Marie NDiaye: The Witch

Marie NDiaye’s work, which I love, often explores the instability of identity and the way women are asked to accommodate. To do this, she has a way of introducing a seemingly straightforward and grounded story that shifts into the surreal, where the narrator seems to always be trying to keep up while their impression of the world gets radically transformed. Her latest to be translated into English (and also just shortlisted for the International Booker Prize) is no exception.

The Witch begins with our narrator, Lucie, telling us that when her twin daughters turned twelve she initiated them “into the mysterious powers.” Lucie comes from a line of powerful witches, though she herself has always been limited. I love how in the first paragraph NDiaye deflates any sense of wonder. For her daughters, these powers are not a source of awe at all. At best they seem ambivalent, but maybe that’s just how they feel about anything coming from their mom. Lucie says her daughters “no more understood the need to care about it or suddenly somehow master it than they saw the interest in learning to cook the dishes I served them.”

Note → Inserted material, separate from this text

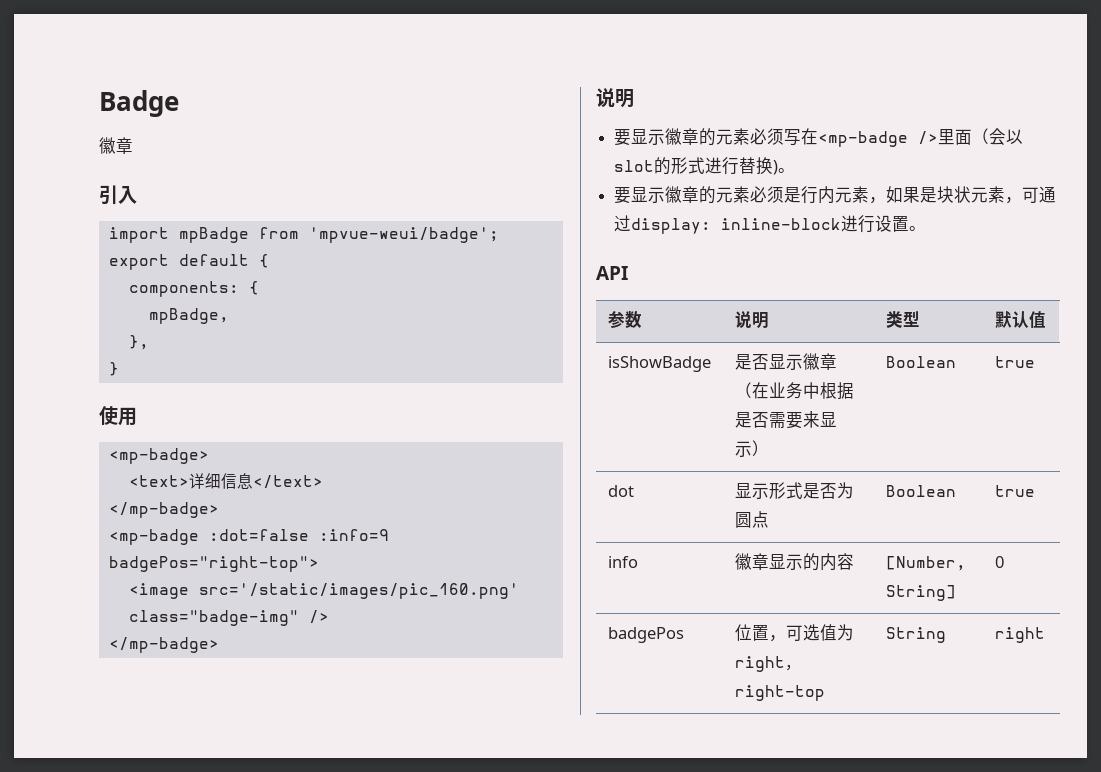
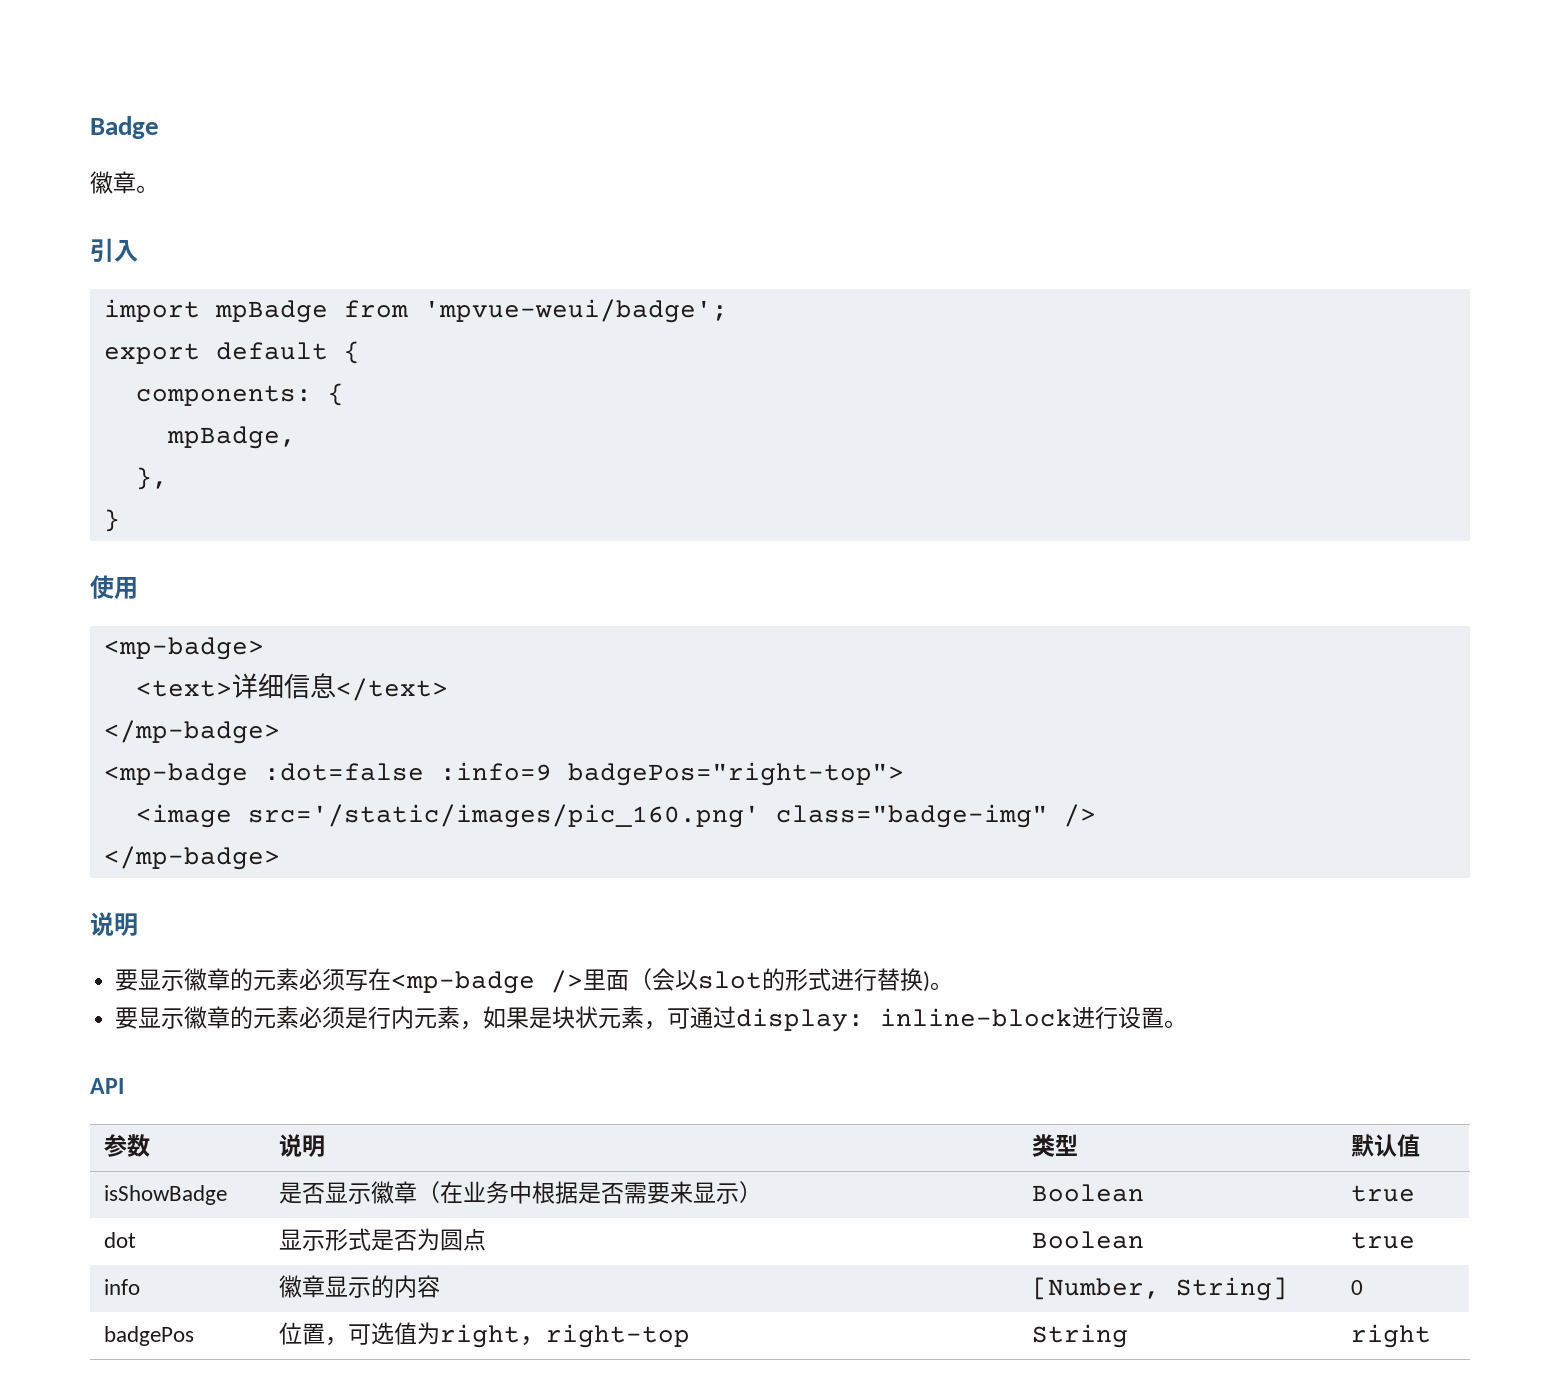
(133, 145) none -> [136,185,159,193] 。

From there, the novel moves in series of disorienting shifts, both for Lucie and the reader. Lucie’s husband is suddenly gone, and the initial confusion she feels at the loss quickly becomes acceptance. Her parents, whose relationship seemed exemplary, separate just as abruptly, and her mother’s new partner appears as an already established fact. The world around Lucie rearranges itself without explanation.

The way NDiaye does this made me think of Kazuo Ishiguro’s The Unconsoled, where long-established facts seem to materialize out of nowhere, and the narrator is left wondering how they failed to notice what has always been true until they simply move along as if it always were true. NDiaye seems to use this technique to explore a survival mechanism. Lucie has little control over what happens around her, and so each shift is absorbed. All the while she has these powers, but the men in her life in particular prefer to not just ignore them but to insist they aren’t real.